Когда случалось, что я повторял ему слова, сказанные мне Любочкой или Катенькой, он всегда говорил мне:
— Гм! Так ты еще рассуждаешь с ними? Нет, ты, я вижу, еще плох.
И надо было слышать и видеть его в это время, чтобы оценить то глубокое, неизменное презрение, которое выражалось в этой фразе. Володя уже два года был большой; влюблялся беспрестанно во всех хорошеньких женщин, которых встречал; но, несмотря на то, что каждый день виделся с Катенькой, которая тоже уже два года как носила длинное платье и с каждым днем хорошела, ему и в голову не приходила мысль о возможности влюбиться в нее. Происходило ли это оттого, что прозаические воспоминания детства — линейка, простыня, капризничанье — были еще слишком свежи в памяти, или от отвращения, которое имеют очень молодые люди ко всему домашнему, или от общей людской слабости, встречая на первом пути хорошее и прекрасное, обходить его, говоря себе: «Э! еще такого я много встречу в жизни», — но только Володя еще до сих пор не смотрел на Катеньку, как на женщину.

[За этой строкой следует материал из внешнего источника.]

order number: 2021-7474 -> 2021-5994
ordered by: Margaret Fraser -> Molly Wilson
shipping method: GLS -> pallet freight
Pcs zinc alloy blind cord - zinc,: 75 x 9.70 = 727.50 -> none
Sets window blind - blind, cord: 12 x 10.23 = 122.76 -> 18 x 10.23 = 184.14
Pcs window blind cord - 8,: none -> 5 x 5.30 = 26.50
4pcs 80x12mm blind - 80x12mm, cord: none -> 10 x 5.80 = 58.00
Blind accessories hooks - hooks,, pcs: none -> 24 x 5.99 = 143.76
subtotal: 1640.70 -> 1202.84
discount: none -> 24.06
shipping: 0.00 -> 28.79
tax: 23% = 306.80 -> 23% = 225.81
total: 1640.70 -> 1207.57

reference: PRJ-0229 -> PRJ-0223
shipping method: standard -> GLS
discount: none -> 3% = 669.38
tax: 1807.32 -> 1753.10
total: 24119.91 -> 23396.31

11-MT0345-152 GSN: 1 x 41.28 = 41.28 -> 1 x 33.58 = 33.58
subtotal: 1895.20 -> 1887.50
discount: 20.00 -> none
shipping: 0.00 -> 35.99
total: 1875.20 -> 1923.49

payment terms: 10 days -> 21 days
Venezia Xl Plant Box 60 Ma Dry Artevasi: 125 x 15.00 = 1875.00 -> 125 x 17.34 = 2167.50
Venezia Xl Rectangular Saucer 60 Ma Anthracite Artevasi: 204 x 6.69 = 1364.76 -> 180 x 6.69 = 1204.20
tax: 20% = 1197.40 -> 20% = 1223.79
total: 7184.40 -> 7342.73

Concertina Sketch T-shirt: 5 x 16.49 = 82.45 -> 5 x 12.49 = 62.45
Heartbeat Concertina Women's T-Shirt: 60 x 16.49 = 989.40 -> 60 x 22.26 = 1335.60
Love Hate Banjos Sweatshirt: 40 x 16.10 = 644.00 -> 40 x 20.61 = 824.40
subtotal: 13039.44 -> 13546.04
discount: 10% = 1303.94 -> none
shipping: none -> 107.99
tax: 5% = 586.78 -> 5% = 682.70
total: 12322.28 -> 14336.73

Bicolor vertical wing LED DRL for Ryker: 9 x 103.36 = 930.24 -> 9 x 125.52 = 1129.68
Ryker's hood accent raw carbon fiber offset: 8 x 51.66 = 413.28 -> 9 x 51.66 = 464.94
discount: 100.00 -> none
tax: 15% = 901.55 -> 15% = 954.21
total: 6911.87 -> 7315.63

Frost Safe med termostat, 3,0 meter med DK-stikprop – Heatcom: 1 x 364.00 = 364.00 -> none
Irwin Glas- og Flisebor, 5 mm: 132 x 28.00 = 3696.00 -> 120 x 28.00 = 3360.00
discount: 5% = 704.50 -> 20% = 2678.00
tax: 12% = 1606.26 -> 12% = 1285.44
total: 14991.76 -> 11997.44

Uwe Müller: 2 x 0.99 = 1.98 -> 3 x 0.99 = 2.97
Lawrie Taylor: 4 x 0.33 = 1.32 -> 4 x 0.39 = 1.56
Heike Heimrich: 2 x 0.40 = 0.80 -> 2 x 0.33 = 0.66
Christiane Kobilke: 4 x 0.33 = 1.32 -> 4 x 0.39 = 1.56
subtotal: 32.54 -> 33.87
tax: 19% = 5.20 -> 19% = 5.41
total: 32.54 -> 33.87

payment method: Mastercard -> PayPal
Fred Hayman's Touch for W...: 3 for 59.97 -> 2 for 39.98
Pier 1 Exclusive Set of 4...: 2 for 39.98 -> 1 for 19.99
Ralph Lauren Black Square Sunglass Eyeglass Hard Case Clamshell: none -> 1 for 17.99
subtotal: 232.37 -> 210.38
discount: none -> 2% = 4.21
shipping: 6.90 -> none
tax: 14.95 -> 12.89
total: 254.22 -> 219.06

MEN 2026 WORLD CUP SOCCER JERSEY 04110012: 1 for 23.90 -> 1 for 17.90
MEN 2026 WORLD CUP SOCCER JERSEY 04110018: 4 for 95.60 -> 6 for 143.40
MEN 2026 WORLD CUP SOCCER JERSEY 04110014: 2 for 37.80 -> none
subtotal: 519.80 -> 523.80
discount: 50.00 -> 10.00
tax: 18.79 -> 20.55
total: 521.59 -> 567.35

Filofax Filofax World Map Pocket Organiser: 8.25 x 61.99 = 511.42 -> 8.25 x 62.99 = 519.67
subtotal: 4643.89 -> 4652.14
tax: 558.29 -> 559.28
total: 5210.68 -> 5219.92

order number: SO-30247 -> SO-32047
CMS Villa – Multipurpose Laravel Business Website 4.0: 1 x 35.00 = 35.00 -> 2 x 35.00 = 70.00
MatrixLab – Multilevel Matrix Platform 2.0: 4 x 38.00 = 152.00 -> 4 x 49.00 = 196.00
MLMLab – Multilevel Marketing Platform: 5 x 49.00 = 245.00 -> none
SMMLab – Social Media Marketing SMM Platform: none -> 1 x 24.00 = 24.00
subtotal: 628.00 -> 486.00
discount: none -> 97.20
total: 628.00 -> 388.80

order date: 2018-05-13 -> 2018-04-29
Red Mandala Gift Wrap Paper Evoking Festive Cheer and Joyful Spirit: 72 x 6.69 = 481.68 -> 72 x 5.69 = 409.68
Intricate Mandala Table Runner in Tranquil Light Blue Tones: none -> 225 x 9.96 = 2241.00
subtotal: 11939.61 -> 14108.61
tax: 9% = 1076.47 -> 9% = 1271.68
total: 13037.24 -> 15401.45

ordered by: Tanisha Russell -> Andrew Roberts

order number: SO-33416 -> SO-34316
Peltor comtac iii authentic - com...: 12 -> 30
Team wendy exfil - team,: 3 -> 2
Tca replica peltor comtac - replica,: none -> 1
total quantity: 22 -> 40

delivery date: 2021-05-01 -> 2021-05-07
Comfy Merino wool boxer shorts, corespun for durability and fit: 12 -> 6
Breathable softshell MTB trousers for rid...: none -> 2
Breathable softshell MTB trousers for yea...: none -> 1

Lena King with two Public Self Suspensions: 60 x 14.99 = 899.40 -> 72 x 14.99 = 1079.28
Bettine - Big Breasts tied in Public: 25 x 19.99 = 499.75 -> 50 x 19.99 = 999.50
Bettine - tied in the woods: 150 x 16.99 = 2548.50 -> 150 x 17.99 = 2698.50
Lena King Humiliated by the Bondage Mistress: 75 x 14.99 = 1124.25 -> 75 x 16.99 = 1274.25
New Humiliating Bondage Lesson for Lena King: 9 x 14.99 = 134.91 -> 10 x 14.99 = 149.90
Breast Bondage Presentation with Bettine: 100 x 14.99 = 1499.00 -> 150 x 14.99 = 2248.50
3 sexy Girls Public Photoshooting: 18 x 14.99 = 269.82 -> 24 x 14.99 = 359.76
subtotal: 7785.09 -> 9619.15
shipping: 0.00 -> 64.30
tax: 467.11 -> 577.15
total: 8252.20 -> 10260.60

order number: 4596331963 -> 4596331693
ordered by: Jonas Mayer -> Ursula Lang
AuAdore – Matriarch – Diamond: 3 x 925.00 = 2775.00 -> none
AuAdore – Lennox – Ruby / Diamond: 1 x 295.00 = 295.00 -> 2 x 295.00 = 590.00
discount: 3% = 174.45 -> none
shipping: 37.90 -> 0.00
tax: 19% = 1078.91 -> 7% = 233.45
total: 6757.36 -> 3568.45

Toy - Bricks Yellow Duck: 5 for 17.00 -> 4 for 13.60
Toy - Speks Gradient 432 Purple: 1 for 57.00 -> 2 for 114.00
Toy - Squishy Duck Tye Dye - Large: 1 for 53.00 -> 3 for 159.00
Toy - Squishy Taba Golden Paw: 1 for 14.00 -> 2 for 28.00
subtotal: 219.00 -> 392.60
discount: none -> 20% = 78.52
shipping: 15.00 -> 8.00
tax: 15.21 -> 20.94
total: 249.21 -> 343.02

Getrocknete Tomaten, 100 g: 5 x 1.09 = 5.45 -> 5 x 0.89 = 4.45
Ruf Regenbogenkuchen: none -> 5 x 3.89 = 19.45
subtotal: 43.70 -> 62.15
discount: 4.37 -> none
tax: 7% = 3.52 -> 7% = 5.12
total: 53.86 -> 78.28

Володя все это лето, видимо, очень скучал; скука его происходила от презрения к нам, которое, как я говорил, он и не старался скрывать. Постоянное выражение его лица говорило: «Фу! скука какая, и поговорить не с кем!» Бывало, с утра он или один уйдет с ружьем на охоту, или в своей комнате, не одеваясь до обеда, читает книгу. Ежели папа не было дома, он даже к обеду приходил с книгой, продолжая читать ее и не разговаривая ни с кем из нас, отчего мы все чувствовали себя перед ним как будто виноватыми. Вечером тоже он ложился с ногами на диван в гостиной, спал, облокотившись на руку, или врал с серьезнейшим лицом страшную бессмыслицу, иногда и не совсем приличную, от которой Мими злилась и краснела пятнами, а мы помирали со смеху; но никогда ни с кем из нашего семейства, кроме с папа и изредка со мною, он не удостаивал говорить серьезно. Я совершенно невольно в взгляде на девочек подражал брату, несмотря на то, что не боялся нежностей так, как он, и презрение мое к девочкам еще далеко не было так твердо и глубоко. Я даже в это лето пробовал несколько раз от скуки сблизиться и беседовать с Любочкой и Катенькой, но всякий раз встречал в них такое отсутствие способности логического мышления и такое незнание самых простых, обыкновенных вещей, как, например, что такое деньги, чему учатся в университете, что такое война и т. п., и такое равнодушие к объяснению всех этих вещей, что эти попытки только больше подтверждали мое о них невыгодное мнение.
Помню, раз вечером Любочка в сотый раз твердила на фортепьяно какой-то невыносимо надоевший пассаж, Володя лежал в гостиной, дремля на диване, и изредка, с некоторой злобной иронией, не обращаясь ни к кому в особенности, бормотал: «Ай да валяет... музыкантша... Битховен!.. (это имя он произносил с особенной иронией), лихо... ну еще раз... вот так», и т. п. Катенька и я оставались за чайным столом, и не помню, как Катенька навела разговор о своем любимом предмете — любви. Я был в расположении духа пофилософствовать и начал свысока определять любовь желанием приобрести в другом то, чего сам не имеешь, и т. д. Но Катенька отвечала мне, что, напротив, это уже не любовь, коли девушка думает выйти замуж за богача, и что, по ее мнению, состояние самая пустая вещь, а что истинная любовь только та, которая может выдержать разлуку (это, я понял, она намекала на свою любовь к Дубкову). Володя, который, верно, слышал наш разговор, вдруг приподнялся на локте и вопросительно прокричал: — Катенька! Русских?
— Вечно вздор! — сказала Катенька.
— В перешницу? — продолжал Володя, ударяя на каждую гласную. И я не мог не подумать, что Володя был совершенно прав.